The presenter summarized how mixed-income projects can cross-subsidize deeply affordable units: for example, an 80/20 split in which market-rate units help support permanently affordable units placed on public land or held under a community land trust. She pointed to Montgomery County, Maryland, as a U.S. example that used bond issuance and a housing-production fund to finance multiple projects, and cited Chattanooga s recently announced $20 million bond as an emerging local example.
On financing, the speaker contrasted the capital stacks of market-rate development and tax-credit–driven affordable projects with the social-housing model: public investment and bond proceeds can be used as low-cost construction loans that are repaid and then recycled back into the fund to seed additional projects. The presenter said that payback schedules vary by design and that Montgomery County examples have repaid loans on accelerated schedules (speaker cited "about 7 years" in an example), while noting that longer payback terms would improve affordability.
The presenter also discussed scale and construction costs, saying Nashville s per-unit construction costs are in the mid-hundreds of thousands of dollars and that a $100 million bond issuance could produce on the order of thousands of units over multiple projects when combined with other financing sources.
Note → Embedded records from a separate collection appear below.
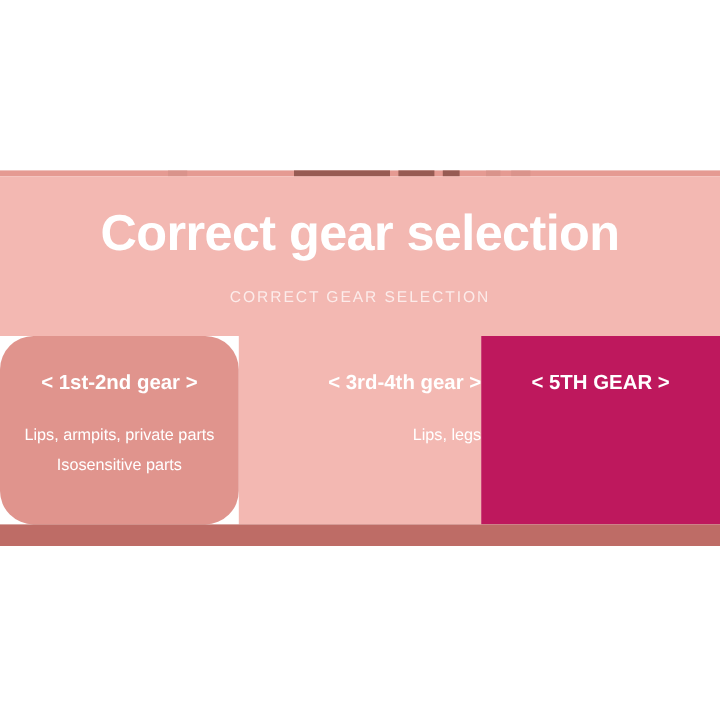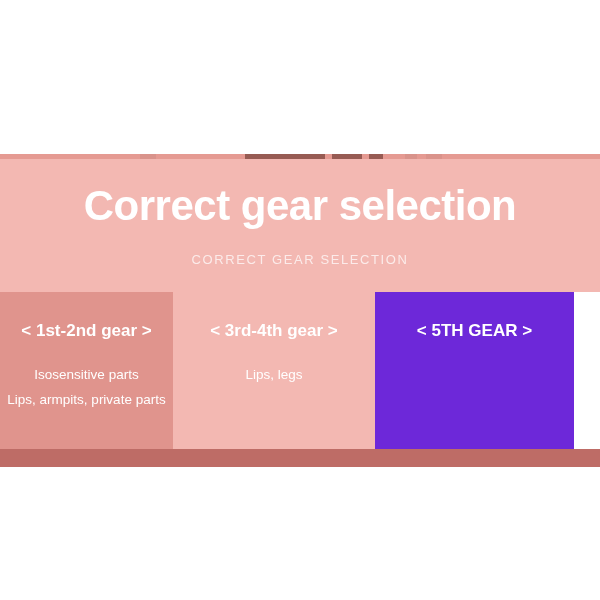--- a/index.html
+++ b/index.html
@@ -20,7 +20,6 @@
     top: 142px;
     width: 600px;
     height: 313px;
-    margin-top: 12px;
   }
 
   

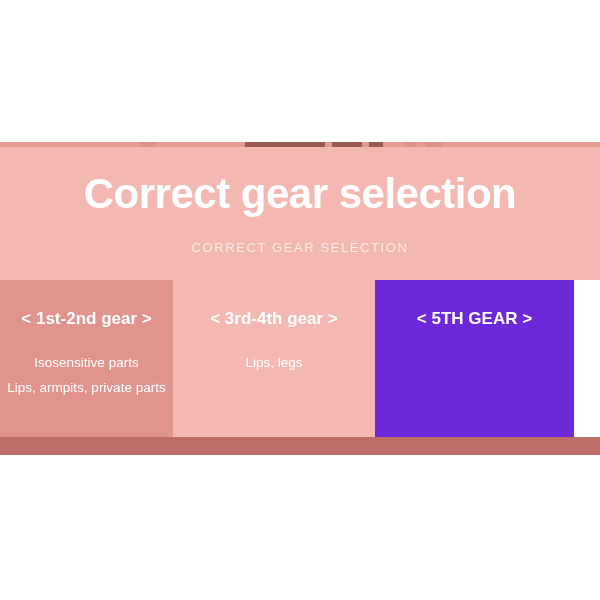--- a/index.html
+++ b/index.html
@@ -96,7 +96,7 @@
     box-sizing: border-box;
     text-align: center;
   }
-  .col-1 { width: 173px; background: #e0948d; }
+  .col-1 { width: 199px; background: #e0948d; border-radius: 28px; }
   .col-2 { width: 202px; background: #f3b8b2; }
   .col-3 { width: 199px; background: #6d28d9; text-decoration: underline; }
 

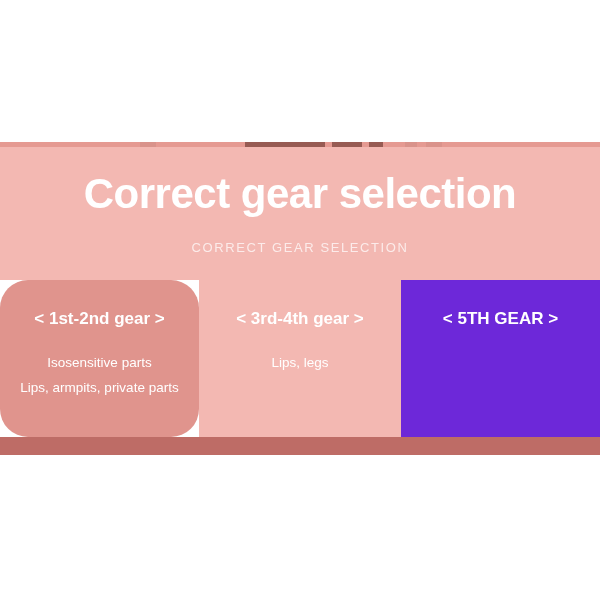--- a/index.html
+++ b/index.html
@@ -97,7 +97,7 @@
     text-align: center;
   }
   .col-1 { width: 199px; background: #e0948d; border-radius: 28px; }
-  .col-2 { width: 202px; background: #f3b8b2; }
+  .col-2 { width: 202px; background: #f3b8b2; text-align: right; }
   .col-3 { width: 199px; background: #6d28d9; text-decoration: underline; }
 
   .col-title {

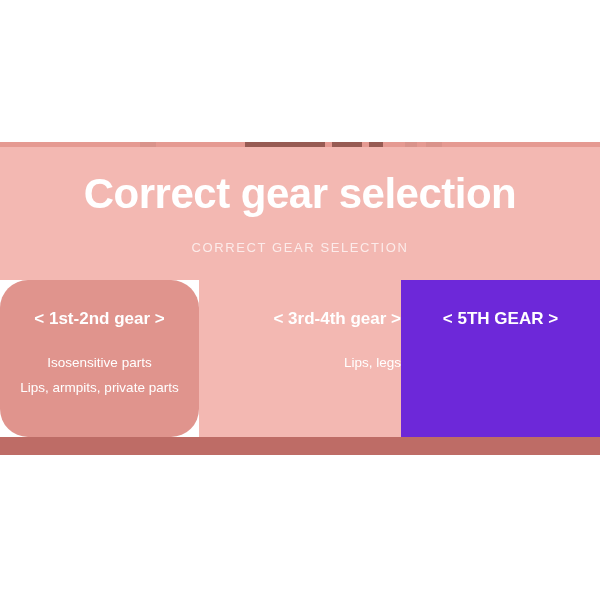--- a/index.html
+++ b/index.html
@@ -98,7 +98,7 @@
   }
   .col-1 { width: 199px; background: #e0948d; border-radius: 28px; }
   .col-2 { width: 202px; background: #f3b8b2; text-align: right; }
-  .col-3 { width: 199px; background: #6d28d9; text-decoration: underline; }
+  .col-3 { width: 199px; background: #be185d; text-decoration: underline; }
 
   .col-title {
     position: absolute;

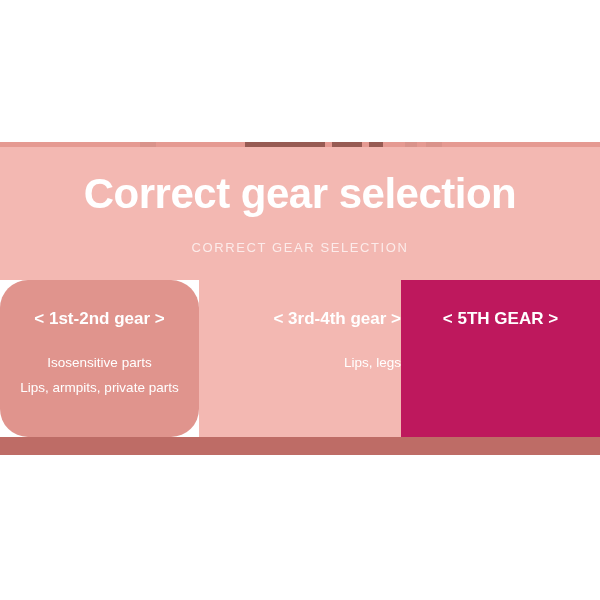--- a/index.html
+++ b/index.html
@@ -158,8 +158,8 @@
     <div class="col col-1">
       <div class="col-title">&lt; 1st-2nd gear &gt;</div>
       <div class="col-lines">
+        <div class="col-line">Lips, armpits, private parts</div>
         <div class="col-line">Isosensitive parts</div>
-        <div class="col-line">Lips, armpits, private parts</div>
       </div>
     </div>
Commissioners asked about implementation details, minimum project scale, and the city s capacity; speakers and commissioners agreed the approach requires political will, legal authority and a staffed office or partnership to package projects.
Why this matters: The presenter framed the approach as a way to create long-term affordability in a high-rent market and to expand the local toolbox beyond existing tax-credit and subsidy models. Commissioners noted a $100,000 city-funded study of social housing had been approved in the budget process and said the commission should assemble resources and advocacy points as the study proceeds.
Sources and attributions: Quotes and policy descriptions are drawn from the presenter's public remarks and the Q&A that followed. Specific municipal examples (Montgomery County, Chattanooga) were named by the presenter during the meeting.